Memory Overcommit Alerting Thresholds
Rationale
Memory overcommit monitoring detects when the cluster is consuming too much memory relative to available capacity, risking OOMKill or eviction under a node failure scenario. Three-tier thresholds (info / warning / critical) let us respond proportionally.
Threshold Definitions
| Level | Trigger | Env var key | Default | Rationale |
|---|---|---|---|---|
| Warning | cluster memory utilisation > 70% | WARNING_THRESHOLD | 0.70 | Early signal that burst capacity is shrinking.

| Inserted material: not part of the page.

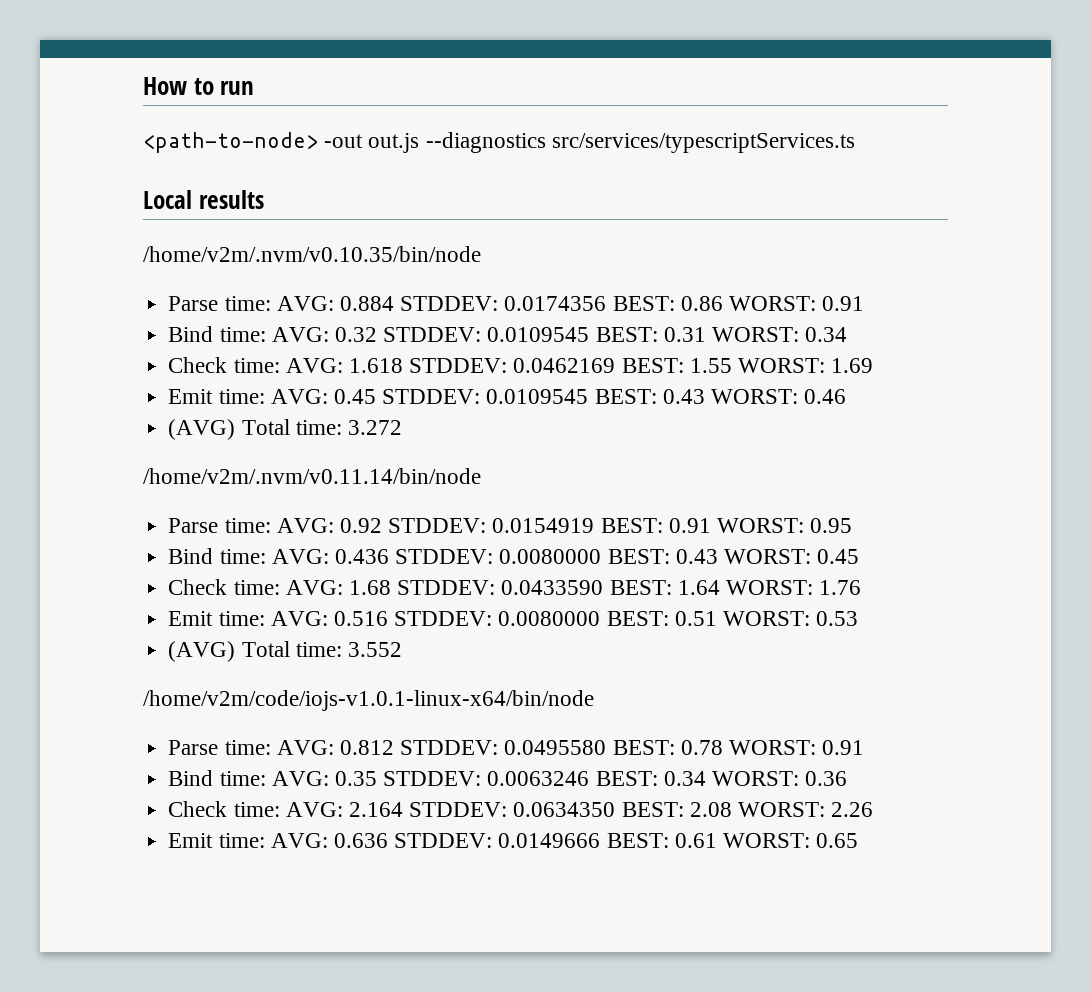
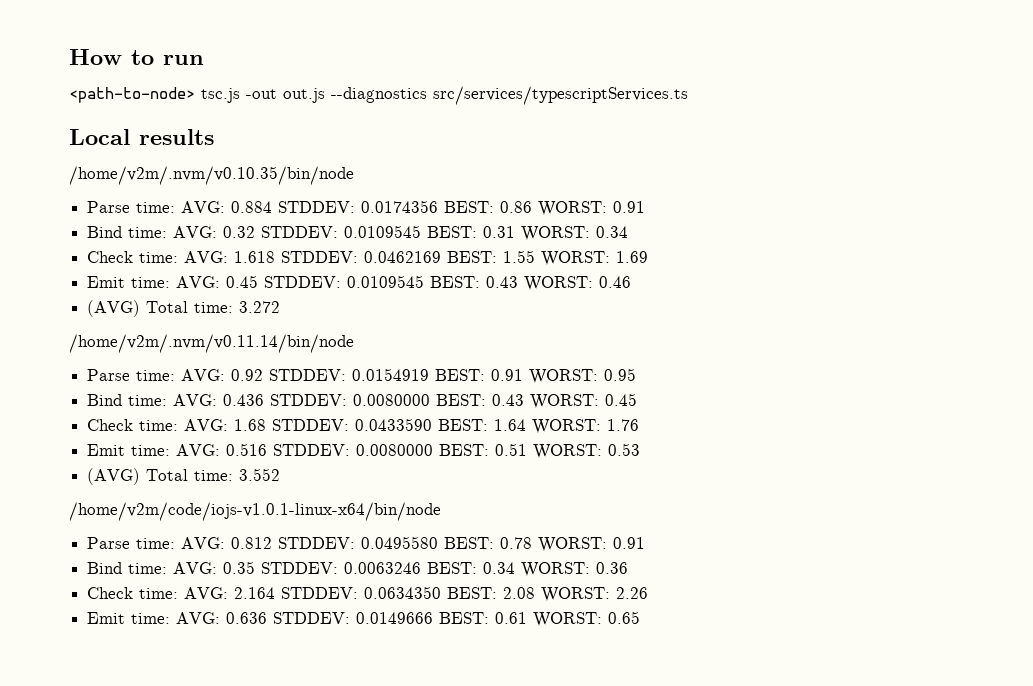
- <path-to-node> -out out.js --diagnostics src/services/typescriptServices.ts
+ <path-to-node> tsc.js -out out.js --diagnostics src/services/typescriptServices.ts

No immediate action required but triggers a warning alert to hermes-alerts. |
| Critical | cluster memory utilisation > 80% of single-node failure tolerance | CRITICAL_THRESHOLD | 0.80 | If one node dies, remaining nodes may not have enough capacity to evacuate workloads. Triggers critical Slack + task creation. |
The critical threshold uses a “single-node failure tolerance” model:
critical_limit = (total_memory - largest_node_memory) * 0.80
For the current cluster (3 nodes × ~96 GB, largest node = 96 GB):
critical_limit = (288 - 32) * 0.80 = 204.8 GB ≈ 71% utilisation
The env var CRITICAL_THRESHOLD=0.80 represents the fraction of remaining capacity that triggers critical. The monitoring script combines this with live node topology to compute the actual byte threshold at runtime.
Configuration Storage
Thresholds are stored in a Kubernetes ConfigMap: memory-overcommit-thresholds (namespace: hermes).
- File:
/opt/data/scripts/k8s/memory-overcommit-configmap.yaml - K8s resource:
configmap/hermes/memory-overcommit-thresholds - Applied via:
kubectl apply -f /opt/data/scripts/k8s/memory-overcommit-configmap.yaml - Consumed by: the
hermes-memory-overcommit-checkCronJob env vars
How to update thresholds
- Edit the ConfigMap YAML file locally.
- Apply:
kubectl apply -f /opt/data/scripts/k8s/memory-overcommit-configmap.yaml - The next cron tick (every 30 min) picks up new values — no restart needed.
Monitoring Script Access
The CronJob reads thresholds from env vars injected by the ConfigMap reference in the container spec. The check script resolves them as:
warning_pct = float(os.environ.get("WARNING_THRESHOLD", "0.70"))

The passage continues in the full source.